In 1659 leidt abt Louis de Bassompiere te Boscherville de hervormde benedictijnen van de congregatie van Saint-Maur in.  Zoals overal maken zij de financiën gezond en leiden zij een groot architecturaal programma.  Rond 1690 wordt een groot deel van de kloostergebouwen, ten noorden van de abdijkerk, gereconstrueerd onder het abbatiaat van Henri du Cambout de Coislin.
In 1790 wordt de abdij afgeschaft maar de parochianen van Saint-Martin verkiezen om de kerk te bewaren als parochiekerk, ten nadele van hun oude kerk, meer naar het noorden gesitueerd in de omgeving van de Seine.  Saint-Georges wordt zo gered maar ontdaan van zijn meubilair.  De kloostergebouwen zijn in 1791 opgeëist en worden een fabriek.  Een gedeelte wordt echter afgebroken. 


In 1822 wordt de kapittelzaal van het departement Seine-Maritime door "les Antiquaires Normandes" opgekocht die er nu nog steeds eigenaar van is.  
De geleidelijke herstellingen in 1976 beëindigd hebben aan de binnenzijde van de abdijkerk haar oorspronkelijke pracht teruggegeven.

Beschrijving.
De westelijke gevel van Boscherville stelt een overeenkomst voor van 2 formules.  Vooreerst deze van een harmonische gevel met 2 symmetrische torens, overgenomen van Saint-Etienne en Saint-Nicolas van Caen en verder de samenhang met de binnenzijde zoals bij Saint-Nicolas van Falaise of van Perrières.  De eerste behoort eerder tot het einde van de 11de eeuw, de tweede tot het begin van de 12de eeuw.  Te Boscherville zijn de torens die enkel een wenteltrap inhouden niet op de eerste travee van de zijbeuken ingeplant maar ongeveer in de as van de pijlers van het schip met een lichte afwijking naar de buitenzijde.  In de gehele samenstelling van het gebouw hebben de torentjes aan de gevel enkel een ondergeschikte rol.  Zoals te Falaise en zijn verwanten is de centrale toren de voornaamste.
Wat eveneens naar de 12de eeuw verwijst, is aan weerszijden van het hoofdportaal de aanwezigheid van 2 heel nauwe decoratieve bogen die een zijingang simuleren.  Dit gedeelte dat men regelmatig terugvindt in de Charente, vindt men, uitgezonderd bij 3 plattelandskerken in de Bessin, bijna niet terug in Normandië.  Deze behoren alle 3 tot de regeringsperiode van Henri I Beauclerc met Meuvaines, Etreham en Huppain.

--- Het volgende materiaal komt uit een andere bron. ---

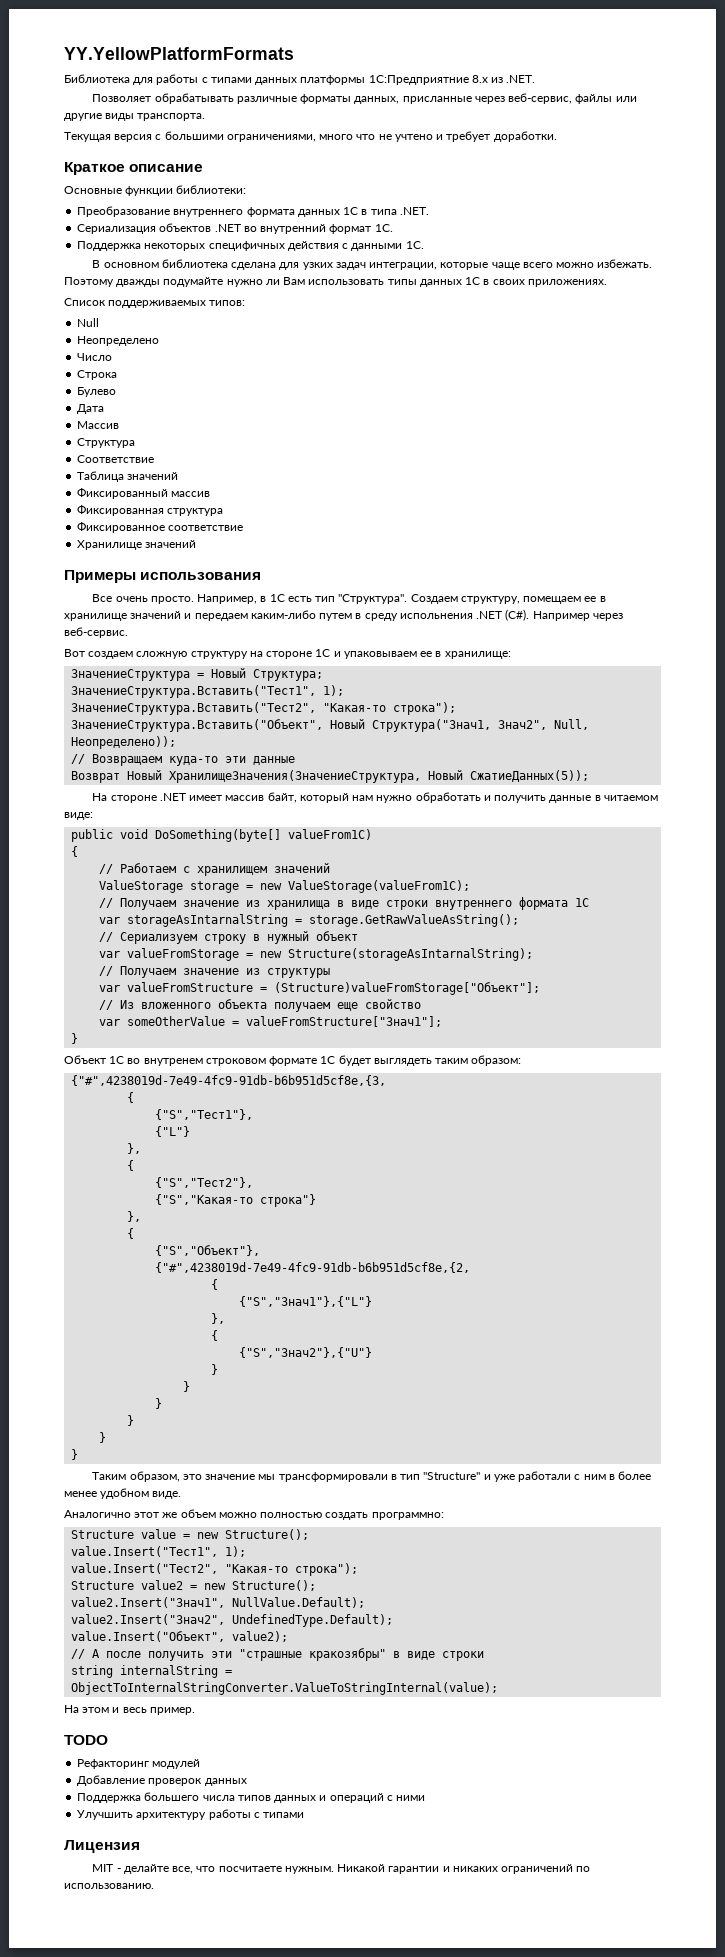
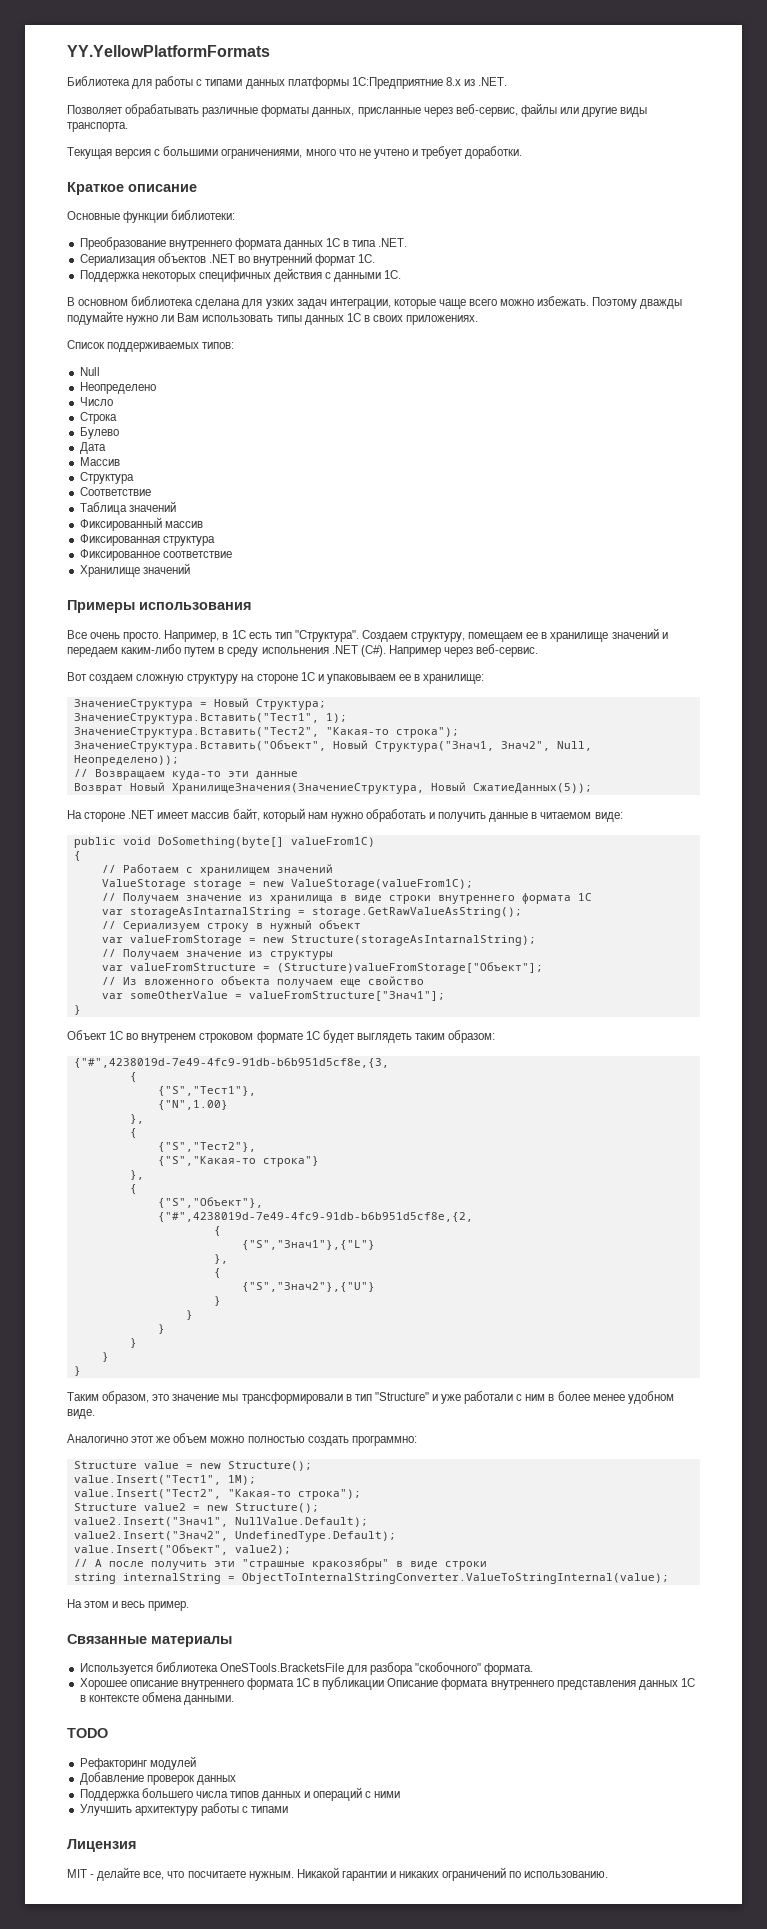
[155,1126,191,1137] {"L"} -> [157,1100,228,1110] {"N",1.00}
[225,1546,247,1557] 1); -> [227,1475,256,1485] 1M);
(195, 1711) none -> [67,1634,232,1647] [79,1662,534,1675] [79,1677,695,1690] [79,1692,234,1705] // Связанные материалы // Используется библиотека OneSTools.BracketsFile для разбора "скобочного" формата. // Хорошее описание внутреннего формата 1С в публикации Описание формата внутреннего представления данных 1С в контексте обмена данными.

De gevel van het schip houdt 3 verdiepingen in met daarboven een driehoekige puntgevel welke van de gotische periode dateert.  Deze wordt begrensd door de 2 nauwe torentjes.  Aan weerszijden bezitten de gevels van de zijbeuken 2 verdiepingen in die later zijn als het schip.




Aan het onderste niveau zijn de gevels van de zijbeuken en de "valse" zijdelingse ingangen van het schip gevormd door heel nauwe en hoge blinde rondbogen, op een ondermuur geplaatst.  De archivolten dragen de gebroken staven en palmetten.  Maar de samenstelling van deze benedenverdieping wordt gedomineerd door het heel brede hoofdportaal in rondboog waar zich nu de ingang bevindt.  De talrijke boogringen vallen aan iedere zijde terug op 5 half ingewerkte colonnetten.  De buitenste boogring vervoegt zich met deze van de "valse" ingangen.  Terwijl het naakte timpaan van dit portaal "Normandisch" is, dragen de boogringen een geometrisch decor dat ver verwijderd is van de gewoonlijke eenvoud van de 11de eeuw.  Waarschijnlijk betreft het hier één van de meest recente gedeelten van de kerk.  Als men de binnenste naar de buitenste overgaat zijn de motieven opeenvolgend; een voetring en een hollijst, 2 rijen van gebroken staven, halve cirkels met versneden parels uitkomend op palmetten, een brede getande zaagtandfries, uitstekende halve cirkels en tenslotte zaagtanden.  Men vindt hier zowel het ganse Normandische geometrische beeldhouwwerk terug in één geheel.  De kapitelen die deze boogringen ontvangen zijn voor het grootste gedeelte gehistoriseerd.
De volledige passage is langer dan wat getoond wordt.